太子爷的突然驾临,和他冷不丁地质疑起秦奉仪腹中的胎儿。
令奉仪娘娘的心,须臾间悬到了嗓子眼。
秦奉仪惶恐着,却不敢有丝毫表露。
可看着殿下那冷峻而威严的面容,尤其那双深邃如鹰隼的眼睛紧紧盯住自己时,
她几乎不寒而栗。
殿下这话中有话究竟是何意思?难道他是知晓了什么么?
一切都做得天衣无缝,应该不会走漏消息啊。
秦奉仪心里打着鼓,嘴里却依然坚持着:
“殿下,贱妾真的不知道殿下所问何来。如有流言蜚语,殿下万不可轻信啊。” 她伏乞着。
“哦?秦奉仪这么自信?居然不知道孤所问何来?”
“你没做亏心事,怕什么流言蜚语?想是你瞒着孤做了什么,不敢让孤知道吧?”
面对着脸没红,心不跳,故作冷静的秦奉仪。
陈柏然简直不可思议。
“秦奉仪!你以为孤天天让韩灵儿伺候你喝的药是什么?”
“当真是风寒药?”
“那是孤赐你安胎的药。”
“你顶着一直不肯喝,是想害死你腹中,孤的骨肉么!”
“四月怀胎,秦奉仪居然欺瞒不报,还私下去宫外求取堕胎之药。谁给你的胆子!”
陈柏然一掌拍在了扶手上。
“你这么急着打掉他,为什么?这肚子里的孩子,难道不是孤的?”
陈柏然眯起了眼睛。
“殿下,没有,没有的事啊。”
“贱妾怎敢瞒着殿下做出如此伤风败德之事!殿下一定搞错了,求殿下明察!”
秦奉仪一再矫饰着。
“弄错了?”
“来人,翻起居注来!念给奉仪娘娘听!” 太子火着。
“殿下!秦凤仪,自元宵节被陛下赐入东宫以来,只在当月月亏之日被殿下宠幸过。此后并未侍寝过。”

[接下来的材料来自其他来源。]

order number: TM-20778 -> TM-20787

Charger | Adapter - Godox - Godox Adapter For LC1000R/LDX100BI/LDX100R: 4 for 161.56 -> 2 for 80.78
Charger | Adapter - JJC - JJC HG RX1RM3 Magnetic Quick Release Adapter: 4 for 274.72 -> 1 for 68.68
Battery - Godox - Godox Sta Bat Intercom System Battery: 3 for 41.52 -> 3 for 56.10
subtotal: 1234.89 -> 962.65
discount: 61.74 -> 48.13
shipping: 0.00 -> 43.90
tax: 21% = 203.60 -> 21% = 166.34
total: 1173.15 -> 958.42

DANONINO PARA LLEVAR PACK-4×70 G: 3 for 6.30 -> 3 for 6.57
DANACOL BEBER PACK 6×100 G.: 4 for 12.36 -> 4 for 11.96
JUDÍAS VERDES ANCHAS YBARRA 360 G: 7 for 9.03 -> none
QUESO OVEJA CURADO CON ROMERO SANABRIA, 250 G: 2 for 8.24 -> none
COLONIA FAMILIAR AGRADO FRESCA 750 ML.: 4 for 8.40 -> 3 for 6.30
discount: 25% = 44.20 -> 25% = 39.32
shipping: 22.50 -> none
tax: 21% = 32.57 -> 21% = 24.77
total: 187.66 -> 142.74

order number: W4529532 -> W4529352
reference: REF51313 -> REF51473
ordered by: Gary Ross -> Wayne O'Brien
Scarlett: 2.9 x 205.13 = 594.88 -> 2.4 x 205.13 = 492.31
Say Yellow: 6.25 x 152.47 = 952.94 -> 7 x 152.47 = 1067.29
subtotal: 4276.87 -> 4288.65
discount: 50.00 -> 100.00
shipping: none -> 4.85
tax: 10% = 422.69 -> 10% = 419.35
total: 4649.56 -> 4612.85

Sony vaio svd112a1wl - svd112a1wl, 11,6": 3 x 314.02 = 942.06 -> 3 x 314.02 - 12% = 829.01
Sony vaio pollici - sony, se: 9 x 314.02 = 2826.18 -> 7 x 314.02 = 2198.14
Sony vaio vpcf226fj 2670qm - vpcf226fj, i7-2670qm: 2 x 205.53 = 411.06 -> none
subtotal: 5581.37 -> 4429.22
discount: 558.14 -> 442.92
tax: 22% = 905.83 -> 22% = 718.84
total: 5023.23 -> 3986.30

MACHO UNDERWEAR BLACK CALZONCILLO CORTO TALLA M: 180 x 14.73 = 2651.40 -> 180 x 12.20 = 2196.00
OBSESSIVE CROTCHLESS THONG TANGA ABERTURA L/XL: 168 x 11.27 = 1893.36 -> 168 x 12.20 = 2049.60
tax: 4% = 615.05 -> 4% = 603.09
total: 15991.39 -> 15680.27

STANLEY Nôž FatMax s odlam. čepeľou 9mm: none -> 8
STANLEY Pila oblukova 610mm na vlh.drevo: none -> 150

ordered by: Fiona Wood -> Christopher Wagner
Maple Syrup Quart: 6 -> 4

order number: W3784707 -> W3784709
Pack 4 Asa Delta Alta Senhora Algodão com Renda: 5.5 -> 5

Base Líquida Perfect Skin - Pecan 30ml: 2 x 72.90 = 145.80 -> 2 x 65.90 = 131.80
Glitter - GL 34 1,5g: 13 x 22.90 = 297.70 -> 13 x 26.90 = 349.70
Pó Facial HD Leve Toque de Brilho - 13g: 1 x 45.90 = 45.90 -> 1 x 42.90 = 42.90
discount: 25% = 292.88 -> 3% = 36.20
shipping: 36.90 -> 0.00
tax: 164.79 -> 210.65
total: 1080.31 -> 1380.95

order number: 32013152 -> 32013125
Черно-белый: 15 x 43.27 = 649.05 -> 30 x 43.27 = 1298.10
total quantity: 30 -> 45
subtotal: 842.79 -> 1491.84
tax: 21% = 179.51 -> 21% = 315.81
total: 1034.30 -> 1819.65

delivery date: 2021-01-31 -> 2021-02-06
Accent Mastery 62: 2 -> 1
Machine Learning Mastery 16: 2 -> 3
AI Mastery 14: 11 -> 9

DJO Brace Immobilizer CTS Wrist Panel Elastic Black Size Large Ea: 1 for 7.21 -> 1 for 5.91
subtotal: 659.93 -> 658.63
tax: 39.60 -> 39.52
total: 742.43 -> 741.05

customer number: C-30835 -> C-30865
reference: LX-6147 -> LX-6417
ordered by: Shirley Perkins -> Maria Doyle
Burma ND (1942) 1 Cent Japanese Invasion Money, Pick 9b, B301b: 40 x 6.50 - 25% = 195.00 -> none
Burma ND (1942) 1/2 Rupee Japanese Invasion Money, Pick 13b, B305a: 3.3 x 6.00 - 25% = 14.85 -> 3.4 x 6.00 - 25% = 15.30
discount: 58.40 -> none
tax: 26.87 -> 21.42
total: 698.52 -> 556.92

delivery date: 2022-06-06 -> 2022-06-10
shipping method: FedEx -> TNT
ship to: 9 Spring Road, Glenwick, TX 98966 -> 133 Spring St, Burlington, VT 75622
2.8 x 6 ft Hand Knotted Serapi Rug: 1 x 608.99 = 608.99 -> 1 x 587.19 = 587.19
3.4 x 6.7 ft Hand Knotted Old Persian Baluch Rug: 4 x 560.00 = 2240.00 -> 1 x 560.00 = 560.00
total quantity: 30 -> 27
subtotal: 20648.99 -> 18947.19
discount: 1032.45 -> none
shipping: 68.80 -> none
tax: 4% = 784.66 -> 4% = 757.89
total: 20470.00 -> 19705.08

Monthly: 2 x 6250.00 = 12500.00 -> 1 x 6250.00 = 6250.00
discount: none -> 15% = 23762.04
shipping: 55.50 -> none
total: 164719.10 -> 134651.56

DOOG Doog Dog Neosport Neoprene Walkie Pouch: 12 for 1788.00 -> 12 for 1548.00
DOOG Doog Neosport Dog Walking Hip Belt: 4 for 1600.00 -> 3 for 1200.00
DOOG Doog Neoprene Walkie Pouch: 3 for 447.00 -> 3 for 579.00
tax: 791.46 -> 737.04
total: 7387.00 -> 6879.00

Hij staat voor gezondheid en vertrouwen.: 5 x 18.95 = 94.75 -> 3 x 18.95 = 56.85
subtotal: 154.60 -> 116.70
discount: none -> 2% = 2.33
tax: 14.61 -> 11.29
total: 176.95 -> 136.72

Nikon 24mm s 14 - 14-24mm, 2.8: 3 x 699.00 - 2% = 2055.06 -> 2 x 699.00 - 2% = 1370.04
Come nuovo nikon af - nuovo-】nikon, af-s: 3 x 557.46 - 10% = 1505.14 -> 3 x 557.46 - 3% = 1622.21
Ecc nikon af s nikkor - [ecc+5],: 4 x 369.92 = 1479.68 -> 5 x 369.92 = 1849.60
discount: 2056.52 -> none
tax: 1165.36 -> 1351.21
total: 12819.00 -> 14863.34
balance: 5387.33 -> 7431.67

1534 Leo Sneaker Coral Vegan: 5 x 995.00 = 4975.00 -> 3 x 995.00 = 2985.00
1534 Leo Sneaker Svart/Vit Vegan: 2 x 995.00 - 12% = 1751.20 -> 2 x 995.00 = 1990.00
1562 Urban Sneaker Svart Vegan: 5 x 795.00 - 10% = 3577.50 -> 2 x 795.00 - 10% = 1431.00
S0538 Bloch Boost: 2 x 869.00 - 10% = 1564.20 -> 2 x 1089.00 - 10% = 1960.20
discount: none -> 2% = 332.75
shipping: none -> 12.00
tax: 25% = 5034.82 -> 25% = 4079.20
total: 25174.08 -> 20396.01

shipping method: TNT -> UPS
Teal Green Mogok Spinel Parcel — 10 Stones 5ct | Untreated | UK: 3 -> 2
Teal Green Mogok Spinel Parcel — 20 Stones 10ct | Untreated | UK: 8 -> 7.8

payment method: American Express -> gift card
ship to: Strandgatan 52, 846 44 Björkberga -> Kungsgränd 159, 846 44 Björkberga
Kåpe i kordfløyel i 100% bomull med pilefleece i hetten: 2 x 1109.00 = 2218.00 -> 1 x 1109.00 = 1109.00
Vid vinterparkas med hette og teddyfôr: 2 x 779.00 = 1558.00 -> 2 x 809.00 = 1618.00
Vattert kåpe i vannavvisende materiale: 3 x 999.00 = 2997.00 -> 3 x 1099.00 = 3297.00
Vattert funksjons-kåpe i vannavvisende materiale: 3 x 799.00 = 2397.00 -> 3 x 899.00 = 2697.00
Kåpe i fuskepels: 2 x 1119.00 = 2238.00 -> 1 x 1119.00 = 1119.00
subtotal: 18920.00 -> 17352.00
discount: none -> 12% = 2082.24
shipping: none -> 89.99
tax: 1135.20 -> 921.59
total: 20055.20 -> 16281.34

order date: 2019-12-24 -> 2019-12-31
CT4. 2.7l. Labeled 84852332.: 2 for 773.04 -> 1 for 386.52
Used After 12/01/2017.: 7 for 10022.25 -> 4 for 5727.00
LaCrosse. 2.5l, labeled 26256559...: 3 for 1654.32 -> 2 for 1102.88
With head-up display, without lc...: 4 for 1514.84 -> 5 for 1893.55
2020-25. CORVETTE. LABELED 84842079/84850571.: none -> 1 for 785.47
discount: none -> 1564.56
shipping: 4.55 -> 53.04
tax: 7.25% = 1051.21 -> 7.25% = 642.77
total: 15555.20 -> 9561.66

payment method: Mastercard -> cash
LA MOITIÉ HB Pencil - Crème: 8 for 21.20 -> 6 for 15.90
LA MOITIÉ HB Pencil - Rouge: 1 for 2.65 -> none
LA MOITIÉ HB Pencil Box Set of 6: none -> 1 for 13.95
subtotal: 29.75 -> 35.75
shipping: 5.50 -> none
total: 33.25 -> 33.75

那王端听得太子呼唤,急忙抱着那早就准备好的起居注,上前念着。
“看来,果真是孤搞错了?”
“秦奉仪肚子里要么根本没有孤的孩子,要么就是秦凤仪是给孤带了顶绿帽子?”
陈柏然说罢,便啪地一记,将那包当初秦奉仪手下贿赂太医的荷包,拍在了桌子上。
“来人,带窦聪。请张太医来。”
一直存在侥幸心理,试图蒙混过关的秦奉仪,此时看见那包银钱,心顿时垮了。
“殿下,不要!”
秦奉仪惊叫着,急忙抱住了太子的腿。
“那银钱本是贱妾答谢太医救命之恩的。并无他意!”
“妾有罪!求殿下给秦窈留点颜面!”
“你还要颜面?”
“那便说说那人是谁?你这药是哪里来的?又怎么进了东宫?
秦奉仪怎么也没想到,自己自以为设计周全了的一切,在太子面前,片刻间便土崩瓦解了。
其实要不是太子殿下这几日因陛下的责罚,卧床不起。
这事情早该水落石出了。
前夜三更,圈禁惜云堂的东宫卫率突然就撤了。
她本暗自庆幸,太子殿下并没有立时来找她的麻烦。
却不知太子一直在等她自己露出破绽。
果然那封禁期间一直熄灭的灯,在犹豫了一天后又亮了。
秦奉仪从没想到,那本就是太子特意为之,引她上钩的。
她只一直自以为是地想着,惜云堂被解禁,大概是因为太子前几日重病,估计此时身体好些了。
时过境迁,气也应该生完了。
既然一切归于了正常,那么是不是该给那外面的人送个消息。
秦奉仪忐忑地过了一天,直到傍晚看到平安无事,才让小厮去康济堂送出了信息,点亮了窗口的灯笼。
今天晚上他应该能来吧,也一定能把她要的药带进来。 秦奉仪的心里期盼着。
可没想到盼来的,却是太子殿下。
她自以为是地做了个茧,却被太子烧了个滚水的锅,将她分分钟剥了个干干净净。
现在,太子殿下在问,那人是谁,药是怎么进了东宫。
可她不能讲。也不敢讲。
讲了那便是死罪,讲了她的情郎就会万劫不复。
她跪在太子的面前,只心里慌张着,呜呜哭着在流泪。嘴里依然咬着牙沉默着。
心里担心着那看灯的人,千万不要来。
窦聪被带了进来,看见那包被扔在自己面前,装着银钱的荷包,还没等太子爷开口就全招了出来。
这私下外采药的来龙去脉,和贿赂太医的罪过,全他领了。
只听得秦奉仪的脸上,红一块白一块。人却摇摇欲坠。